The returns were really nothing special, given that the Standard & Poor's 500-stock index generated an average annual return of 16.3% between November 1982 and November 1992. 'I would be surprised if anybody thought that matching the S&P over 10 years was anything outstanding,' he says.
 
2023-02-07 3:35:29 PM  
But more importantly, general claims about huge returns don't meet the bar for fraud.

"Invest in my new company! It will be the next Google! We could make BILLIONS" is fine to say. And companies project future earnings targets, and fail to hit them all the time.

So whether he did or didn't make big claims is mostly irrelevant. Because that's not why he was arrested.
 
2023-02-07 5:10:18 PM  

jjorsett: I'd give it a while longer than 4 months before passing judgment on how far off this prediction was. Twitter was a mess, and there's value to be realized if Musk can turn it into a non-mess.


How, exactly, was this a mess?

Fark user imageView Full Size
 
2023-02-07 5:38:45 PM  

iaazathot: jjorsett: I'd give it a while longer than 4 months before passing judgment on how far off this prediction was. Twitter was a mess, and there's value to be realized if Musk can turn it into a non-mess.

How, exactly, was this a mess?

[Fark user image 609x580]


Are you asking if there was a problem with Twitter because its 5 years stock performance looks good?

That could turn into a long answer, but the bottom line is that, although it had 5 Billion in revenue, it was not consistently profitable. Also, it was in a declining market and the young people are once again leaving  the old-school and joining the new hotness (mainly TikTok.) It's why the stockholders were overjoyed that he offered to overpay billions to take it off their hands.
 
2023-02-07 6:43:56 PM  

drewsfarkthrowaway: [Fark user image image 663x754]

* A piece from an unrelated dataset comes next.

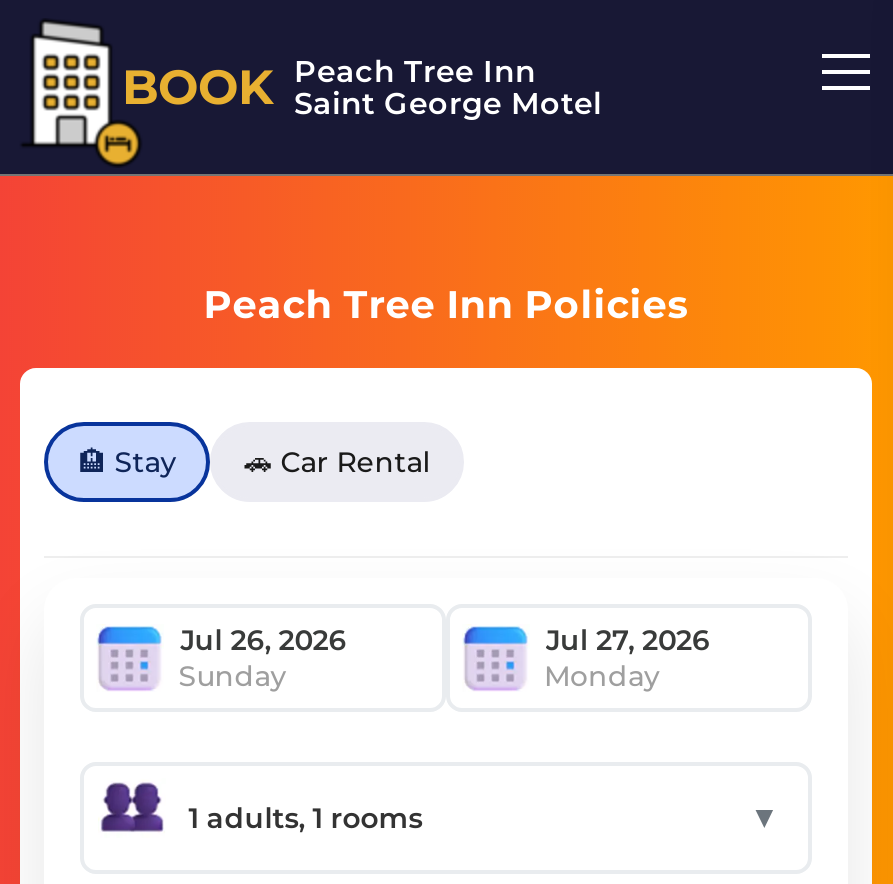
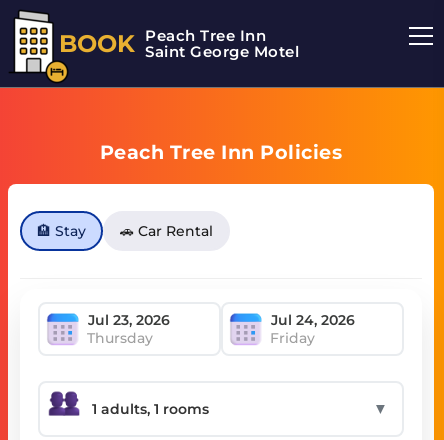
- Sunday
- Monday
+ Thursday
+ Friday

[Fark user image image 214x124]


WTF is up with his smarmy farking mouth?


Partial cleft lip. A not uncommon developmental abnormality sometimes associated with cleft palate and nerve tube abnormality
 
2023-02-07 7:39:26 PM  
Billionaire investor Red Ron Baron said Elon Musk

Article has a helpful picture of said Red Ron Baron
media-amazon.comView Full Size
 
2023-02-07 8:17:15 PM  

anuran: drewsfarkthrowaway: [Fark user image image 663x754]

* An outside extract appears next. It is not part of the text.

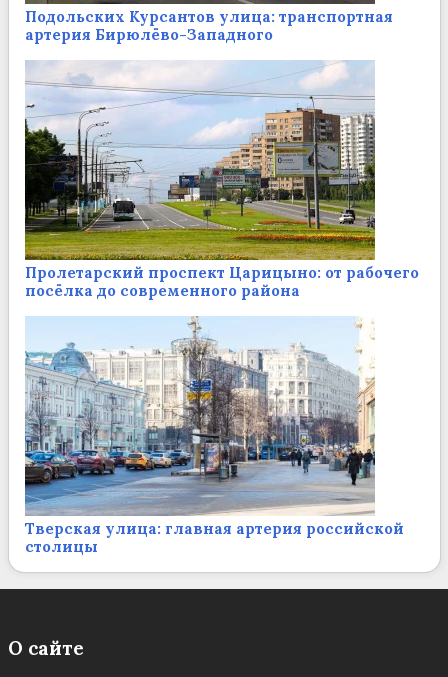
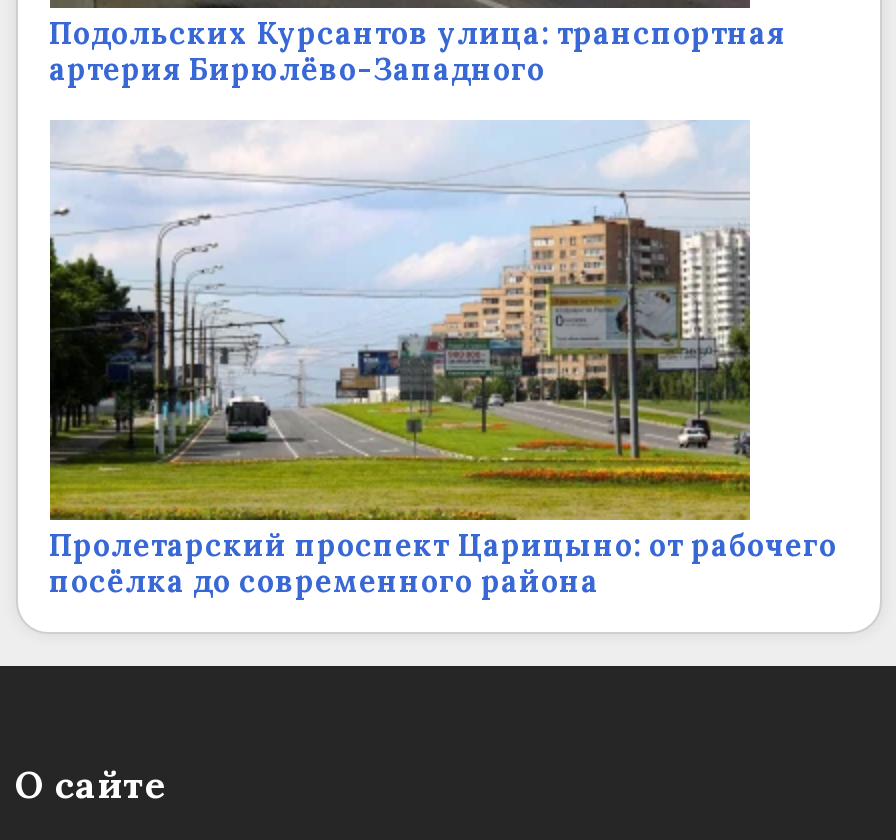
- [image]
- Тверская улица: главная артерия российской
- столицы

[Fark user image image 214x124]


WTF is up with his smarmy farking mouth?

Partial cleft lip. A not uncommon developmental abnormality sometimes associated with cleft palate and nerve tube abnormality


WHAT'S WRONG WITH YOUR FACE??
Youtube 62UzLgdb1GQ
 
2023-02-07 9:52:57 PM  

PvtStash: i mean 2% seems like it was not entirely unreasonable a thing to suggest.
not sure about the whole two more zeros on that though.